Brief:
Please print each entry below exactly as it reads.
===== Data for this task =====
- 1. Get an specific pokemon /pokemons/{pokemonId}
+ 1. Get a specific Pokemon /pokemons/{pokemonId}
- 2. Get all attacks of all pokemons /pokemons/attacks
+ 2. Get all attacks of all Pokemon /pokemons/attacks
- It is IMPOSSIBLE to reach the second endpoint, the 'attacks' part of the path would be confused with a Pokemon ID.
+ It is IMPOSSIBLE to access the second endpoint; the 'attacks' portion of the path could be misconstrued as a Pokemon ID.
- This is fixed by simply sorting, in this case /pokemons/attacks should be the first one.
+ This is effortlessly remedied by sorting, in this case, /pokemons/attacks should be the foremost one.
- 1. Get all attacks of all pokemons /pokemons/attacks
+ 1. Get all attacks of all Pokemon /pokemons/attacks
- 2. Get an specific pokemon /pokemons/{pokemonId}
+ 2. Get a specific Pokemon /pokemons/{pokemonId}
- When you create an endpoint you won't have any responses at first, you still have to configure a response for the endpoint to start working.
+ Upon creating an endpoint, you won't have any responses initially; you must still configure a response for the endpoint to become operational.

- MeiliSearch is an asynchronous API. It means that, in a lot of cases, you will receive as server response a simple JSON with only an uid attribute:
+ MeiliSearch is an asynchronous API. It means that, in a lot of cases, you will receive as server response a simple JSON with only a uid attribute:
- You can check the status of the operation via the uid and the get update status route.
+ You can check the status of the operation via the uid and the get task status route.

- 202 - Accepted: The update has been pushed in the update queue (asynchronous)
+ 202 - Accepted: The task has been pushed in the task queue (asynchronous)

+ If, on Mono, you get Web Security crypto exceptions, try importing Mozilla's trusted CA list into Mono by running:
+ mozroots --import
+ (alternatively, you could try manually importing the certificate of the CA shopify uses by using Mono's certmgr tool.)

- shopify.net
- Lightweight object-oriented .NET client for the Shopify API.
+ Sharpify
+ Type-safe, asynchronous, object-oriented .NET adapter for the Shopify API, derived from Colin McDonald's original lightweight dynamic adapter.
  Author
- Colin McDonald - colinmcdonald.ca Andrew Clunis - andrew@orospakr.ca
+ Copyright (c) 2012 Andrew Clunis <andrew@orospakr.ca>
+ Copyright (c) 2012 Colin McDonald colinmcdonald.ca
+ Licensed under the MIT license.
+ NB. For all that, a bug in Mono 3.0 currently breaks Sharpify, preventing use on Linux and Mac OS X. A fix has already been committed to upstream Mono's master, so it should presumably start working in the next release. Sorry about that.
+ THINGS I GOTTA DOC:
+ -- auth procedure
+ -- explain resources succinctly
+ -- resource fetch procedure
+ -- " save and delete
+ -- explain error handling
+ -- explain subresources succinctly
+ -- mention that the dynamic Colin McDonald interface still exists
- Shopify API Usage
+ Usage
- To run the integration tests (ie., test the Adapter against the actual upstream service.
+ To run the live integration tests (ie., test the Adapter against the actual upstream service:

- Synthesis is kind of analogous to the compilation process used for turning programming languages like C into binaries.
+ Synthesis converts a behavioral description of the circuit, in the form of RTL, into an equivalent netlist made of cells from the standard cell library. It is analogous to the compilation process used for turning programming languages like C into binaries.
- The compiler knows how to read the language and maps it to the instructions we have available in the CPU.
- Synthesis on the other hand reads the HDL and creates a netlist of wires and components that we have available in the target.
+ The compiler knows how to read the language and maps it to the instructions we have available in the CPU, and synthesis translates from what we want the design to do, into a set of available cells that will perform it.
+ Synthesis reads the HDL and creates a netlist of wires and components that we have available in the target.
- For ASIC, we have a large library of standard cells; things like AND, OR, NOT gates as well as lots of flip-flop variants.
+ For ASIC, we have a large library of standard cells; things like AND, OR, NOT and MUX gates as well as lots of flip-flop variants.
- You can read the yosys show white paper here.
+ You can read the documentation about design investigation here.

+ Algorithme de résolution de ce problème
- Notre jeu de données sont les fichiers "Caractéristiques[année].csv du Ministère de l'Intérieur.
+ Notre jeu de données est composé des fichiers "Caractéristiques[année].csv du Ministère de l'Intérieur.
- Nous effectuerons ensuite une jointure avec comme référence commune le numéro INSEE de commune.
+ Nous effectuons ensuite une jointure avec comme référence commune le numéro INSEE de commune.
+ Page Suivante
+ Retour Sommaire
=====
Solution for this task:
- 1. Get an specific pokemon /pokemons/{pokemonId}
+ 1. Get a specific Pokemon /pokemons/{pokemonId}
- 2. Get all attacks of all pokemons /pokemons/attacks
+ 2. Get all attacks of all Pokemon /pokemons/attacks
- It is IMPOSSIBLE to reach the second endpoint, the 'attacks' part of the path would be confused with a Pokemon ID.
+ It is IMPOSSIBLE to access the second endpoint; the 'attacks' portion of the path could be misconstrued as a Pokemon ID.
- This is fixed by simply sorting, in this case /pokemons/attacks should be the first one.
+ This is effortlessly remedied by sorting, in this case, /pokemons/attacks should be the foremost one.
- 1. Get all attacks of all pokemons /pokemons/attacks
+ 1. Get all attacks of all Pokemon /pokemons/attacks
- 2. Get an specific pokemon /pokemons/{pokemonId}
+ 2. Get a specific Pokemon /pokemons/{pokemonId}
- When you create an endpoint you won't have any responses at first, you still have to configure a response for the endpoint to start working.
+ Upon creating an endpoint, you won't have any responses initially; you must still configure a response for the endpoint to become operational.

- MeiliSearch is an asynchronous API. It means that, in a lot of cases, you will receive as server response a simple JSON with only an uid attribute:
+ MeiliSearch is an asynchronous API. It means that, in a lot of cases, you will receive as server response a simple JSON with only a uid attribute:
- You can check the status of the operation via the uid and the get update status route.
+ You can check the status of the operation via the uid and the get task status route.

- 202 - Accepted: The update has been pushed in the update queue (asynchronous)
+ 202 - Accepted: The task has been pushed in the task queue (asynchronous)

+ If, on Mono, you get Web Security crypto exceptions, try importing Mozilla's trusted CA list into Mono by running:
+ mozroots --import
+ (alternatively, you could try manually importing the certificate of the CA shopify uses by using Mono's certmgr tool.)

- shopify.net
- Lightweight object-oriented .NET client for the Shopify API.
+ Sharpify
+ Type-safe, asynchronous, object-oriented .NET adapter for the Shopify API, derived from Colin McDonald's original lightweight dynamic adapter.
  Author
- Colin McDonald - colinmcdonald.ca Andrew Clunis - andrew@orospakr.ca
+ Copyright (c) 2012 Andrew Clunis <andrew@orospakr.ca>
+ Copyright (c) 2012 Colin McDonald colinmcdonald.ca
+ Licensed under the MIT license.
+ NB. For all that, a bug in Mono 3.0 currently breaks Sharpify, preventing use on Linux and Mac OS X. A fix has already been committed to upstream Mono's master, so it should presumably start working in the next release. Sorry about that.
+ THINGS I GOTTA DOC:
+ -- auth procedure
+ -- explain resources succinctly
+ -- resource fetch procedure
+ -- " save and delete
+ -- explain error handling
+ -- explain subresources succinctly
+ -- mention that the dynamic Colin McDonald interface still exists
- Shopify API Usage
+ Usage
- To run the integration tests (ie., test the Adapter against the actual upstream service.
+ To run the live integration tests (ie., test the Adapter against the actual upstream service:

- Synthesis is kind of analogous to the compilation process used for turning programming languages like C into binaries.
+ Synthesis converts a behavioral description of the circuit, in the form of RTL, into an equivalent netlist made of cells from the standard cell library. It is analogous to the compilation process used for turning programming languages like C into binaries.
- The compiler knows how to read the language and maps it to the instructions we have available in the CPU.
- Synthesis on the other hand reads the HDL and creates a netlist of wires and components that we have available in the target.
+ The compiler knows how to read the language and maps it to the instructions we have available in the CPU, and synthesis translates from what we want the design to do, into a set of available cells that will perform it.
+ Synthesis reads the HDL and creates a netlist of wires and components that we have available in the target.
- For ASIC, we have a large library of standard cells; things like AND, OR, NOT gates as well as lots of flip-flop variants.
+ For ASIC, we have a large library of standard cells; things like AND, OR, NOT and MUX gates as well as lots of flip-flop variants.
- You can read the yosys show white paper here.
+ You can read the documentation about design investigation here.

+ Algorithme de résolution de ce problème
- Notre jeu de données sont les fichiers "Caractéristiques[année].csv du Ministère de l'Intérieur.
+ Notre jeu de données est composé des fichiers "Caractéristiques[année].csv du Ministère de l'Intérieur.
- Nous effectuerons ensuite une jointure avec comme référence commune le numéro INSEE de commune.
+ Nous effectuons ensuite une jointure avec comme référence commune le numéro INSEE de commune.
+ Page Suivante
+ Retour Sommaire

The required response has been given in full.